══ Input data

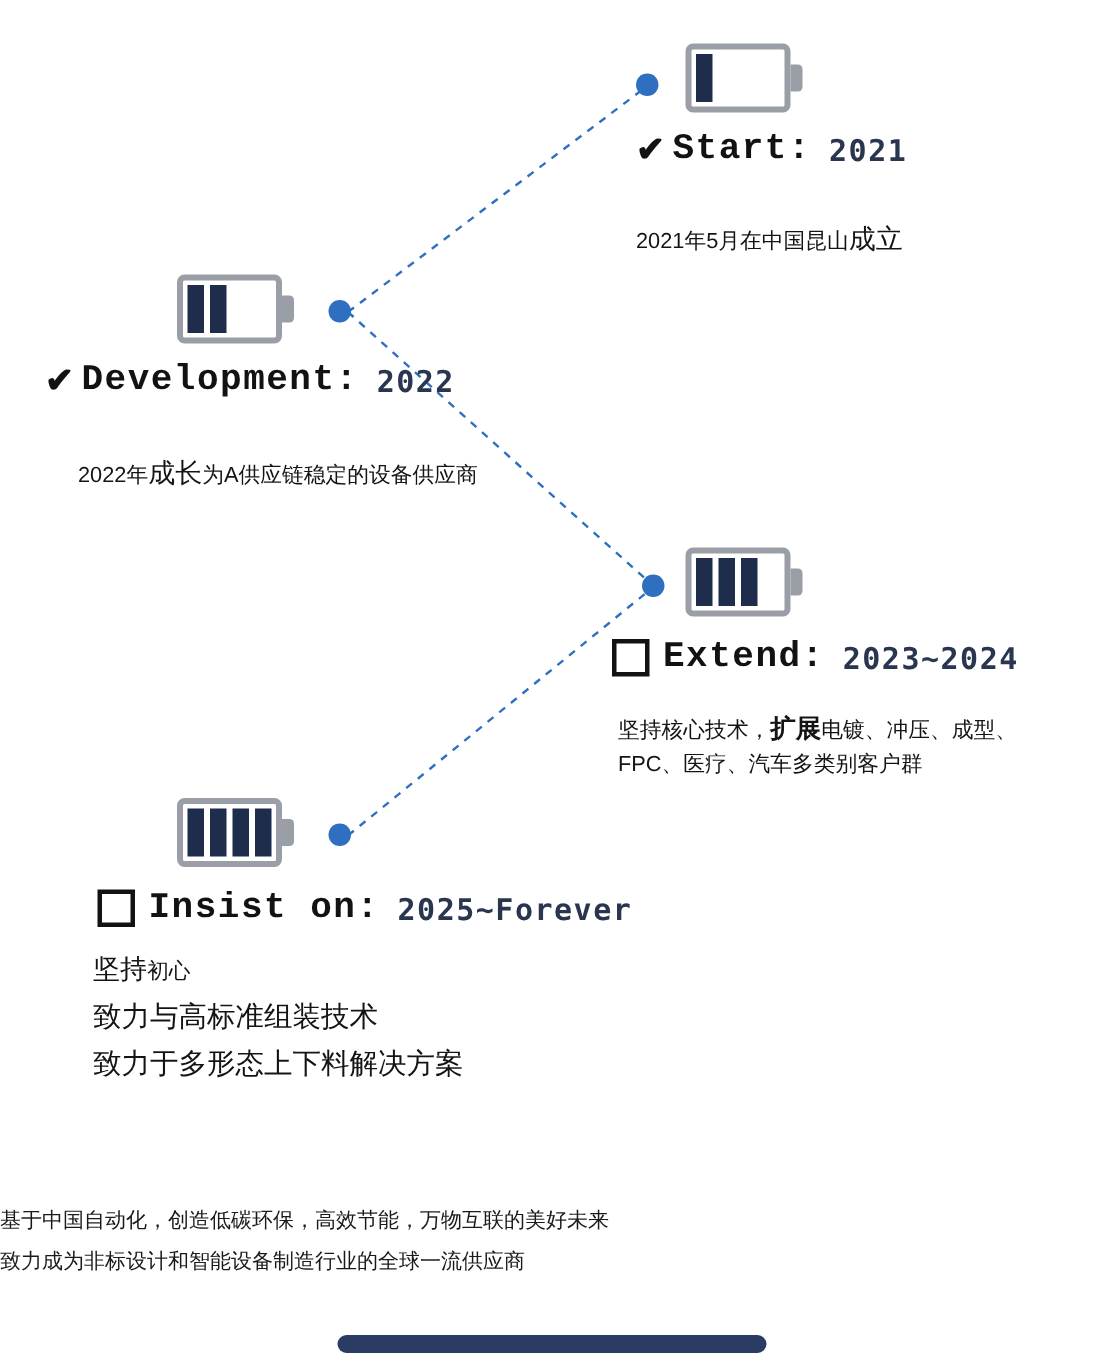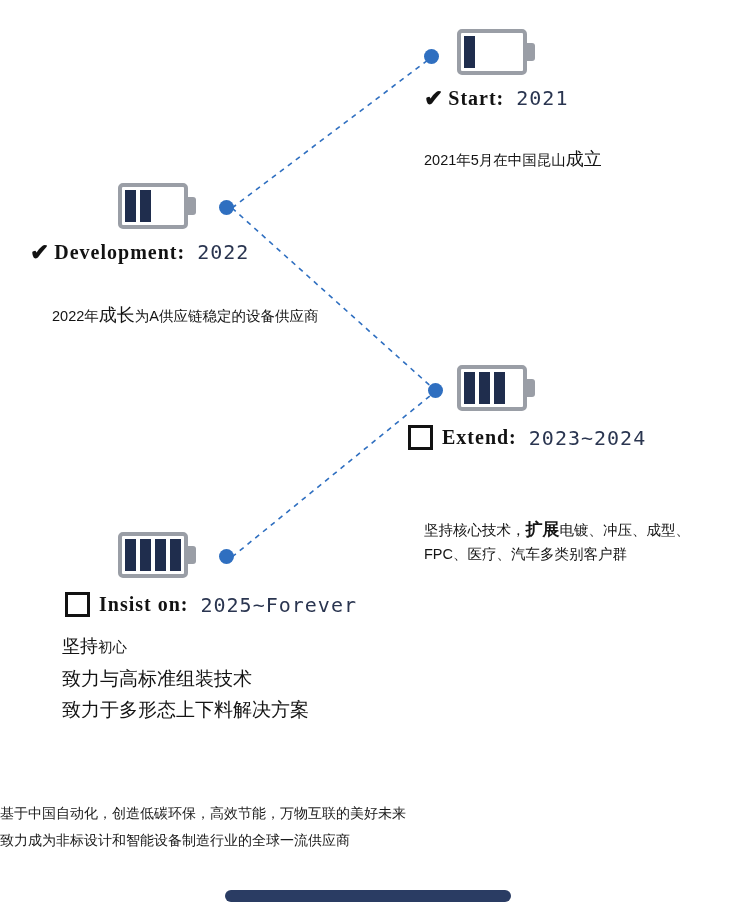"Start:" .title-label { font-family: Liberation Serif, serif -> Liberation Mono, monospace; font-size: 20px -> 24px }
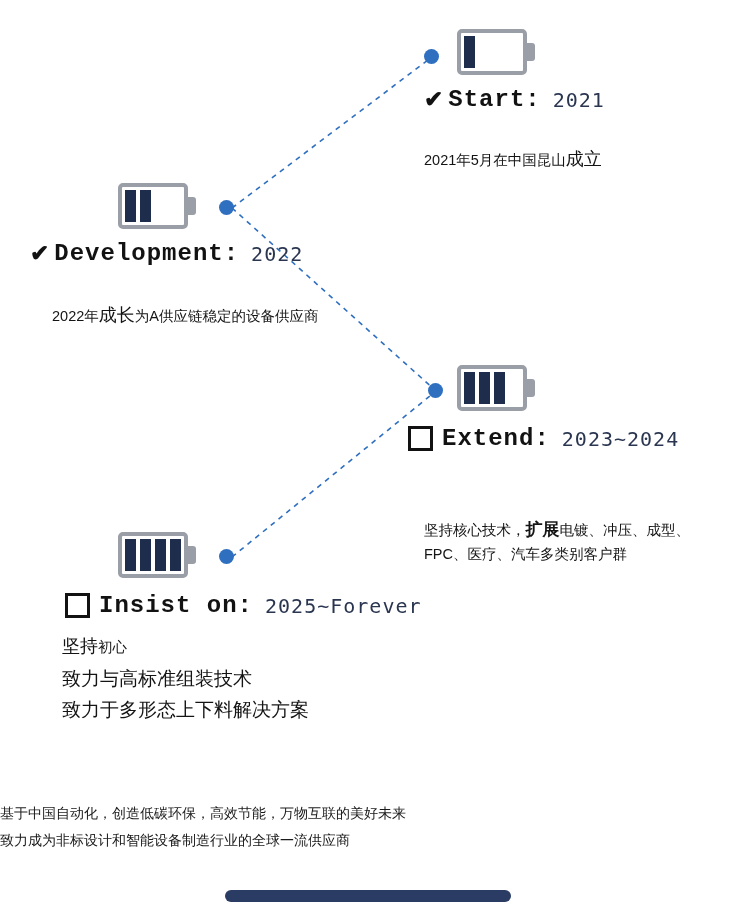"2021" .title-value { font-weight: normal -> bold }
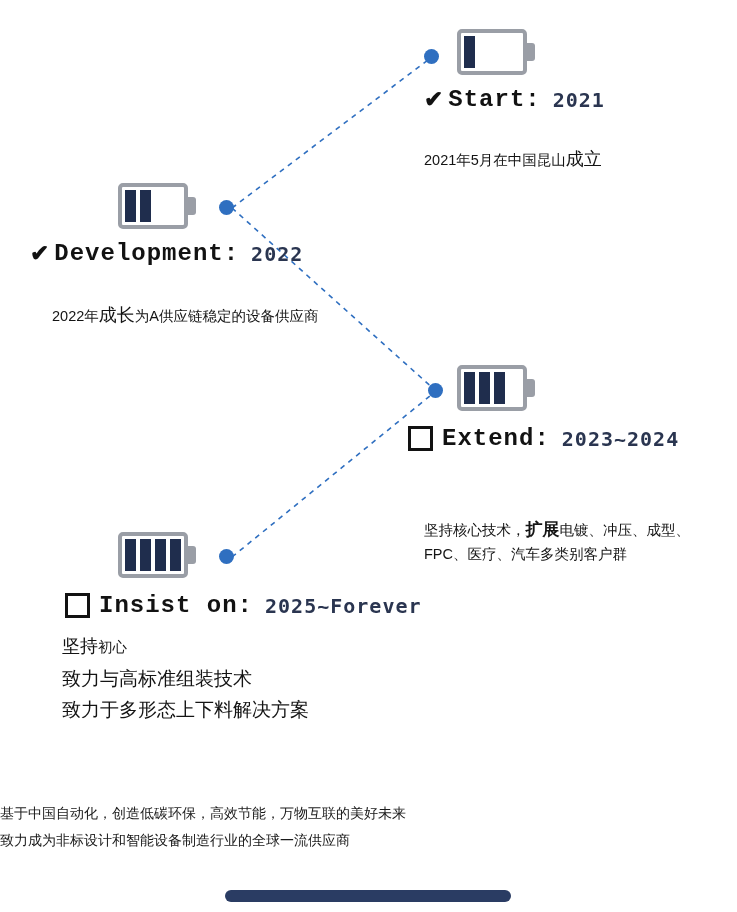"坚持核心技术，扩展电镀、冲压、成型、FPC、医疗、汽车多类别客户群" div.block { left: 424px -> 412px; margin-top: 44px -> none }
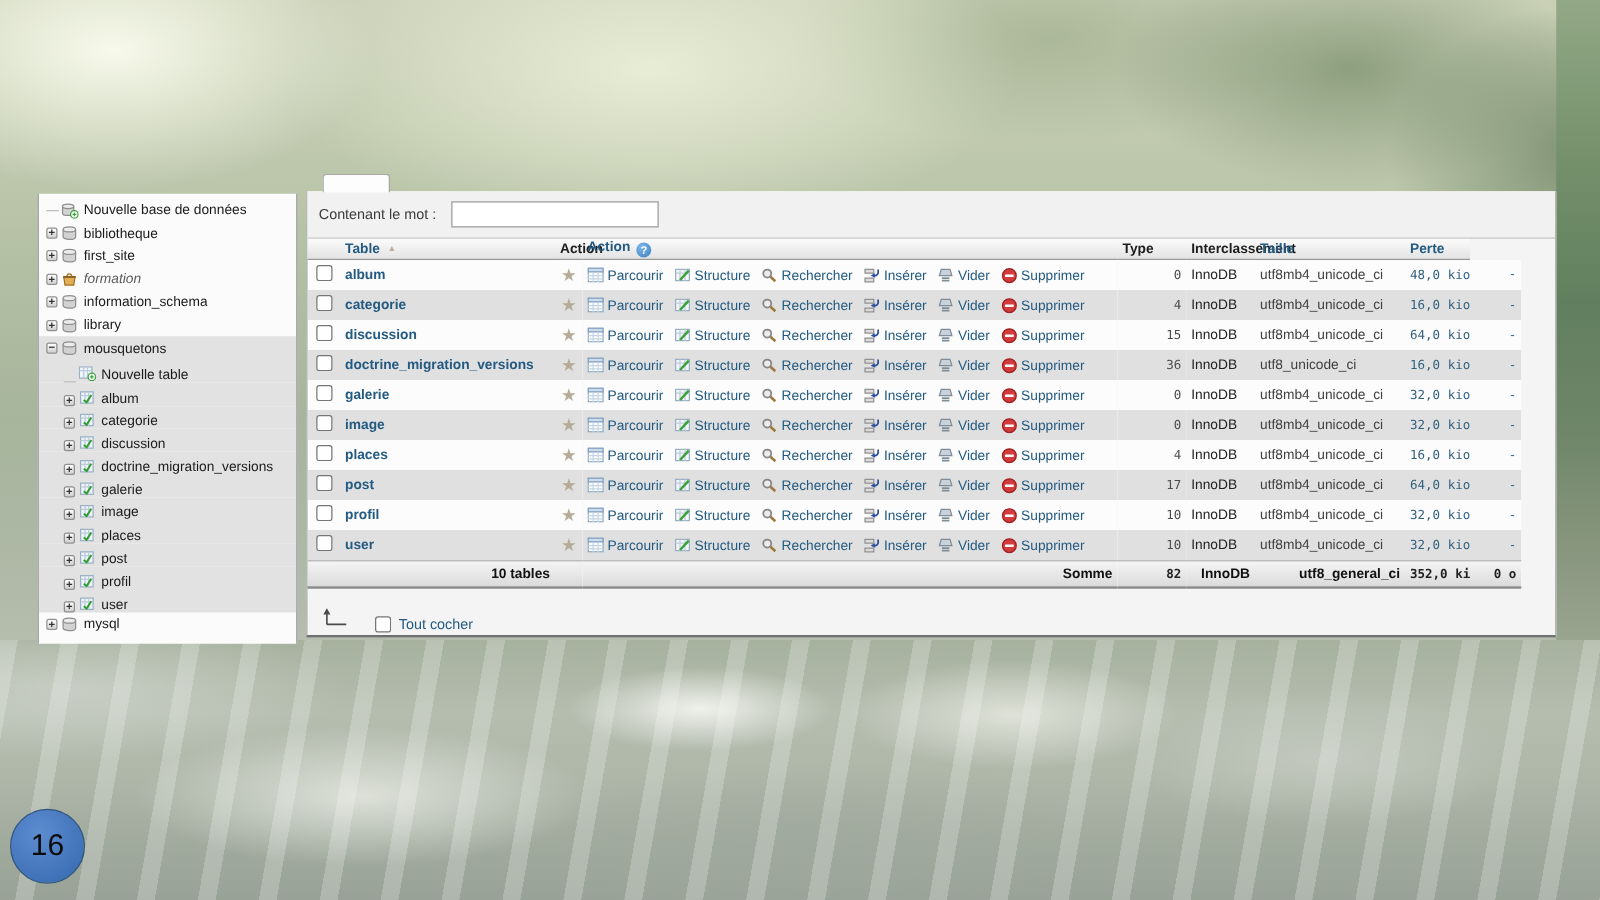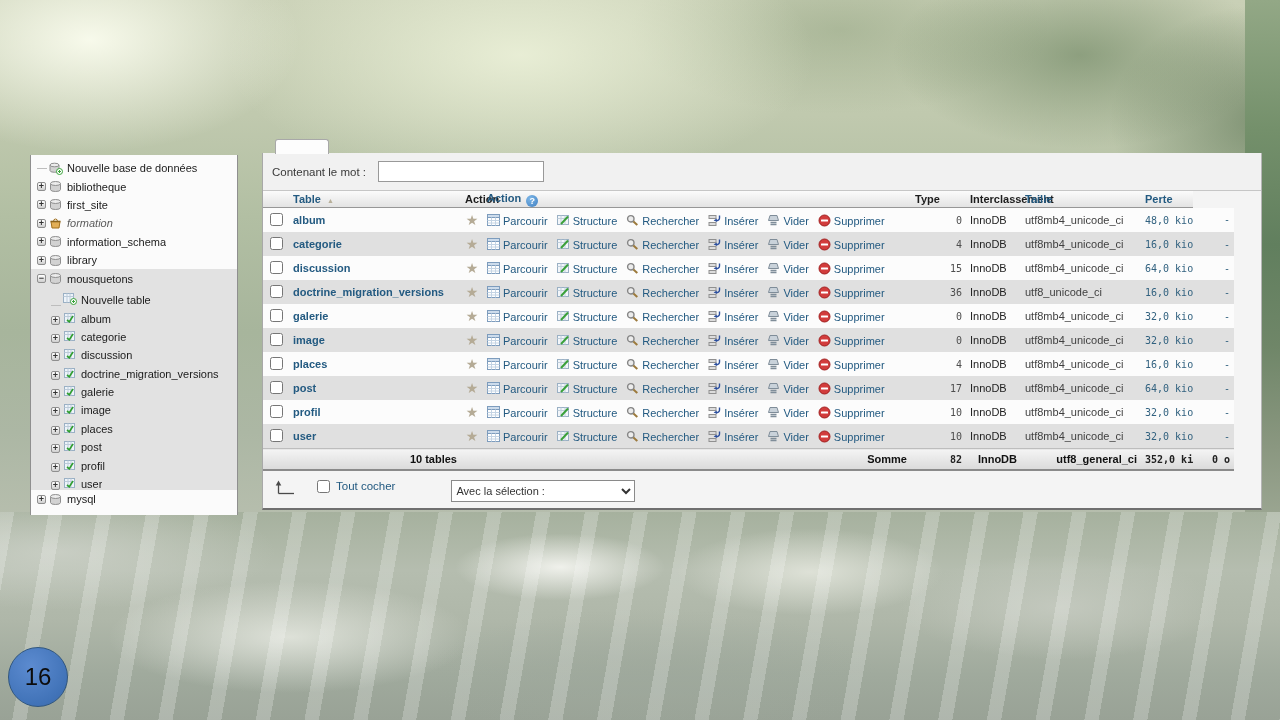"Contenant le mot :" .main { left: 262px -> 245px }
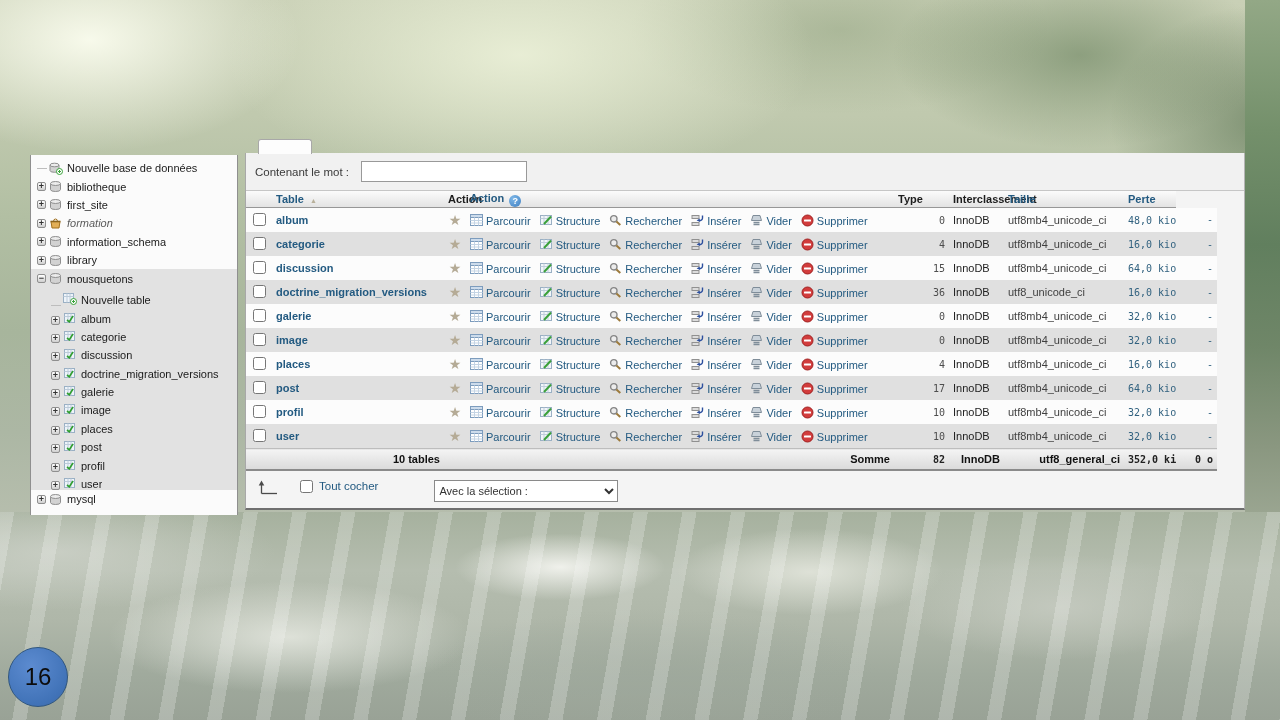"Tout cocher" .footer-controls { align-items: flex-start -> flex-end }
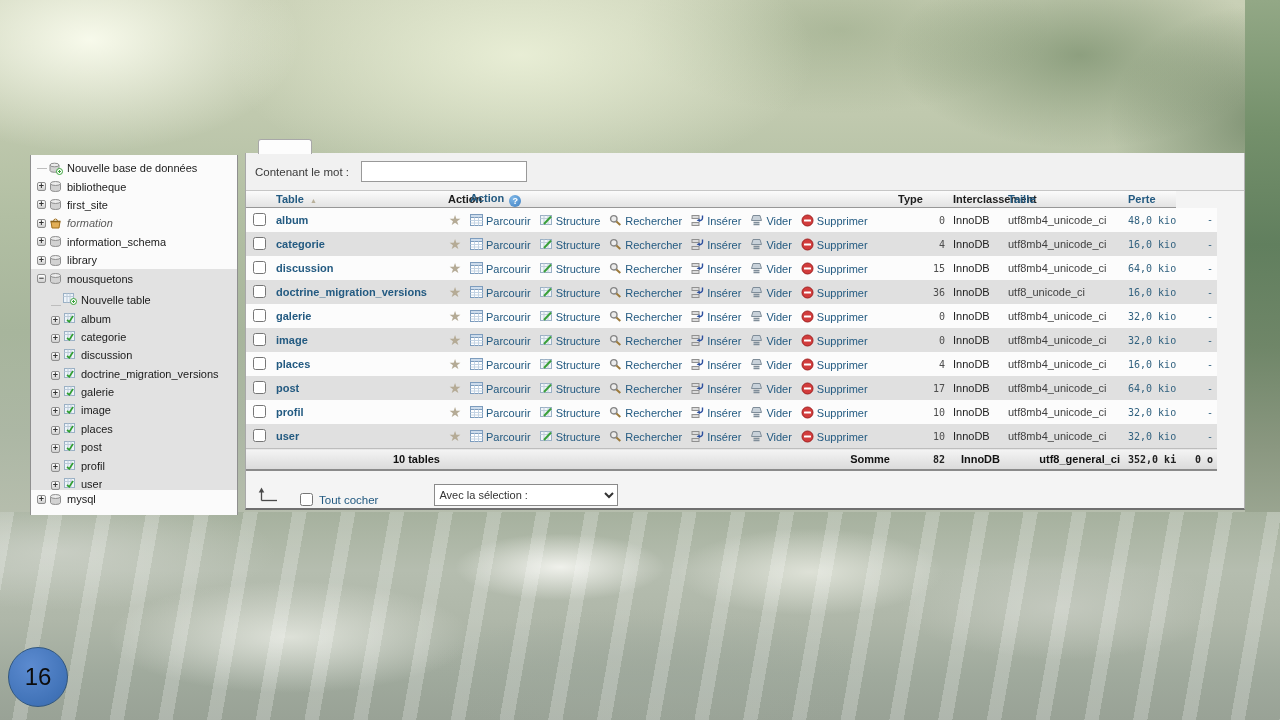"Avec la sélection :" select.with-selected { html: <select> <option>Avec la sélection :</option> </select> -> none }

════

**Exercise objective**
Could you reproduce the records above exactly, leaving out every picture?

**Your response**
"Start:" .title-label { font-family: Liberation Serif, serif -> Liberation Mono, monospace; font-size: 20px -> 24px }
"2021" .title-value { font-weight: normal -> bold }
"坚持核心技术，扩展电镀、冲压、成型、FPC、医疗、汽车多类别客户群" div.block { left: 424px -> 412px; margin-top: 44px -> none }
"Contenant le mot :" .main { left: 262px -> 245px }
"Tout cocher" .footer-controls { align-items: flex-start -> flex-end }
"Avec la sélection :" select.with-selected { html: <select> <option>Avec la sélection :</option> </select> -> none }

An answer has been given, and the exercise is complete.